Several panel members addressed Berman’s question obliquely. And Weinreb challenged its very premise. “I question whether there’s even been a shift to the right,” he said. When asked if representatives of Modern Orthodoxy were struggling to distinguish themselves from communities to their right, Weinreb responded: “I don’t think our goal is to distinguish ourselves from anyone, to make ourselves distinctive compared to anyone — not Conservative Judaism, and not the ultra-Orthodox communities.”

As for a sign that O.U. was listening to its critics from the left and center, one could note the fact that the convention’s keynote address was given by Karen Bacon, dean of Yeshiva University’s Stern College for Women, the first-ever keynote by a woman at an O.U. convention. “Women’s voices must be listened to as we confront and attack the problems that face our community,” Bacon said in her speech.

Among other things, Bacon, along with other speakers throughout the weekend, noted that Orthodox couples are being encouraged to marry at increasingly younger ages, perhaps before they are adequately prepared for it.

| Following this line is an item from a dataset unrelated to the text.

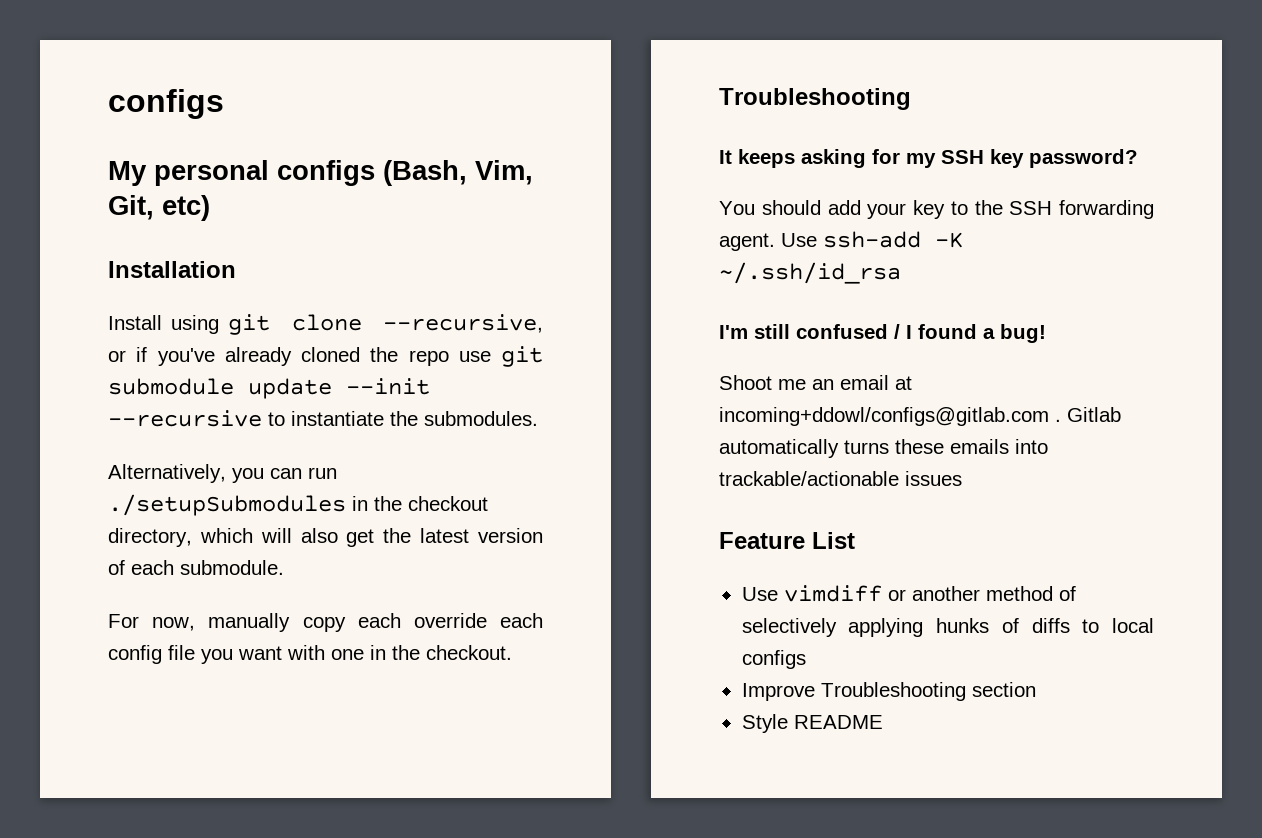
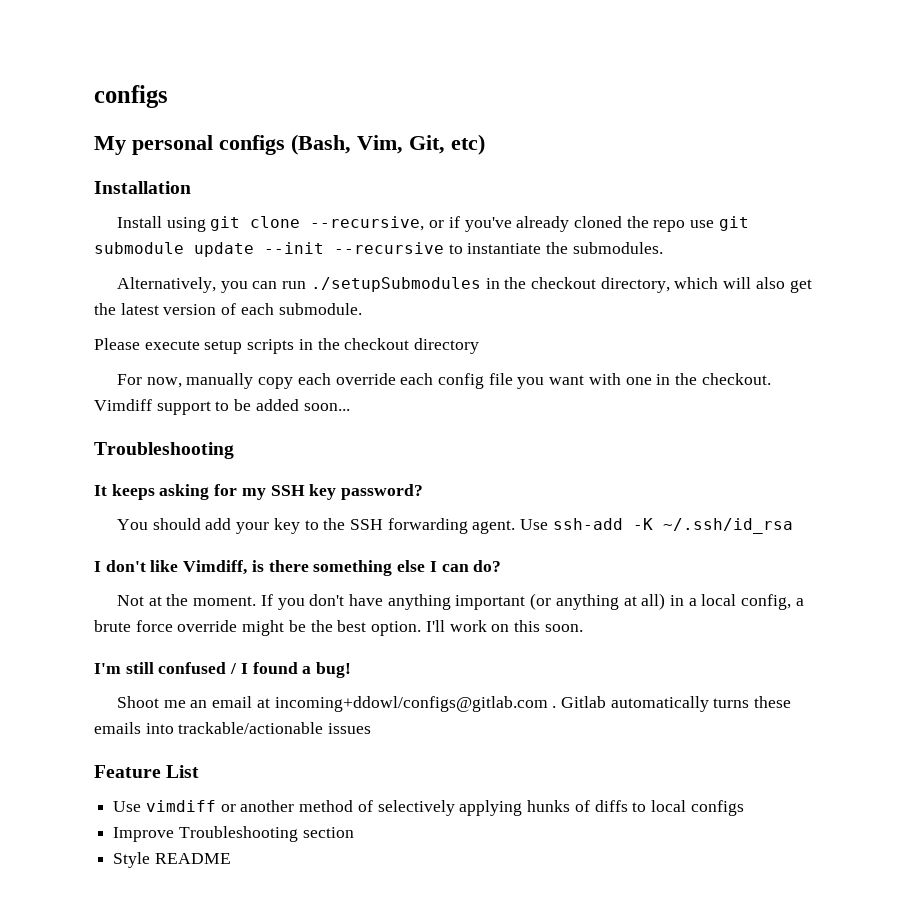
+ Please execute setup scripts in the checkout directory
+ Vimdiff support to be added soon...
+ I don't like Vimdiff, is there something else I can do?
+ Not at the moment. If you don't have anything important (or anything at all) in a local config, a brute force override might be the best option. I'll work on this soon.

Shira Reifman, another prominent female panelist and the interim director of operations of the National Conference of Synagogue Youth — Lanner’s former position — spoke of the challenges of encouraging young Jews to become involved in Jewish communal work, given the paltry salaries and low respect they often receive.

Other speakers included Stephen Hoffman, president and chief executive officer of United Jewish Communities, who encouraged the Orthodox community to become more involved in federation life.

The convention also featured a short video address by President Bush. In his message to the convention, aired on Saturday night, the president reiterated his commitment to fighting terrorism and underscored his appreciation of the role played by faith in a democratic society.